Sosegar. Verbos locos si los hay, creo que jamás lo termine de entender hasta ahora, y es que desde ese 10 de marzo loco de las noches, los amigos, las charlas y las calles de esa ciudad que me genera tantas contradicciones, desde ahí vivo sosegada. No puedo evitarlo, nada me choca, nada me afecta, nada me desequilibra. Y estoy empezando a entender porque es lindo este estado de vivir, de ser.
Pasaron cosas, marzo remontó, entendí un poco de todo lo que paso, y lo demás lo voy calando de a sorbitos, con paciencia y bastante paz.

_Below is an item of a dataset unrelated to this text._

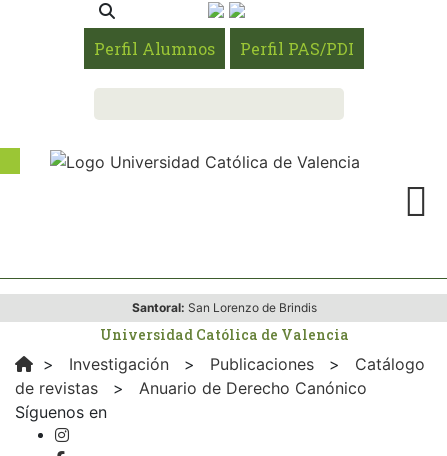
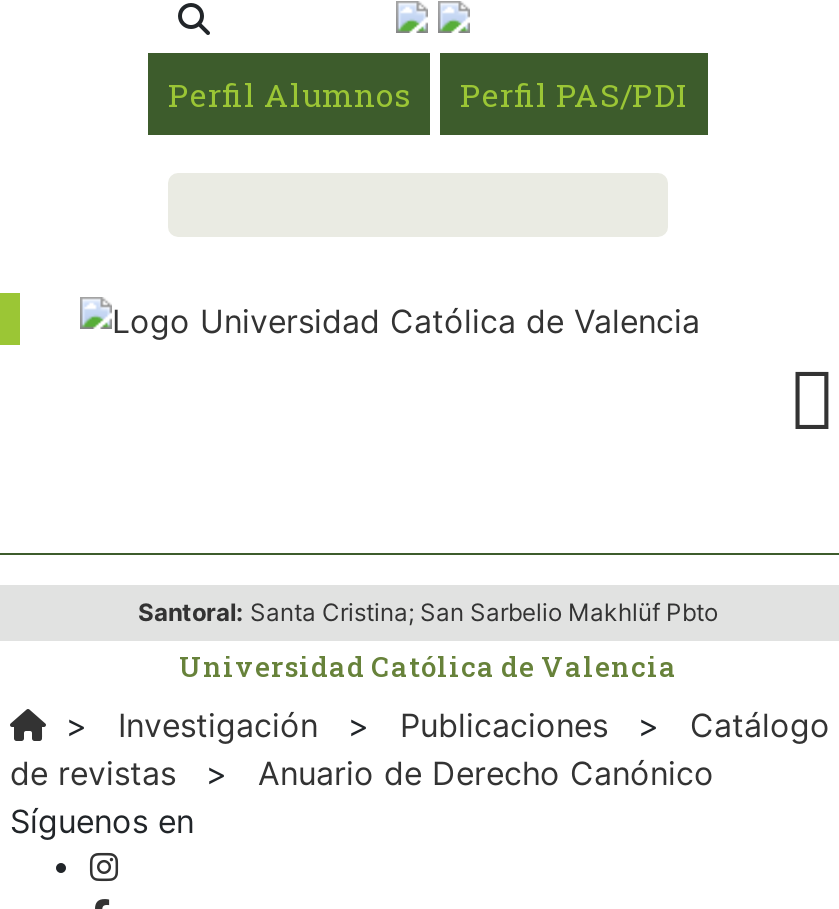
- Santoral: San Lorenzo de Brindis
+ Santoral: Santa Cristina; San Sarbelio Makhlüf Pbto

Redescubrí a las personas que amo en personas que son mucho más de sí mismos, y en mi opinión, una mejor versión de ellos mismos, la original. Capaz que el alma se tiene que sacar a tomar aire cuando uno es joven, y por eso las vemos tan transparentes y tan sueltas, por eso se camina sin peso y se respira ligero. También por eso me cuesta entender el dolor ajeno, ese que siempre comprendí bien, también por eso me helaste la sangre diciéndome que no me gustaba ese papel; y no, no me gusta para nada porque me lleva de nuevo a la superficie de todo, cuando cada día me enamoro más de lo profundo de la vida.
Se corren riesgos, la apatía me pisa los talones y mi suerte quizás ya no acompañe tanto como antes, aunque no sé si soy quien para decirlo. Corro riesgo de dejar mucho atrás y no sentir pena en absoluto, corro riesgo de vivir deslumbrada por lo que es nuevo y brillante y olvidarme de lo viejo y conocido.
Pero a su vez, de vez en cuando me toca volver a ese mundo viejo y lo encuentro igual y diferente, y me hace reír, y me demuestra que sigue ahí, tan sentado como yo lo suponía.
Por eso, en el espíritu de que de a poco a todos nos chupa un huevo todo, pero no nos olvidamos así como así, y en esa cosa de vivir los días de a uno que de repente parece que se me da bien, en esa ola respiro y abro las ventanas del alma, dejó que los demás vean los trapos sucios colgados al sol, que entiendan de a poco, y tomo todo con un poco más de calma.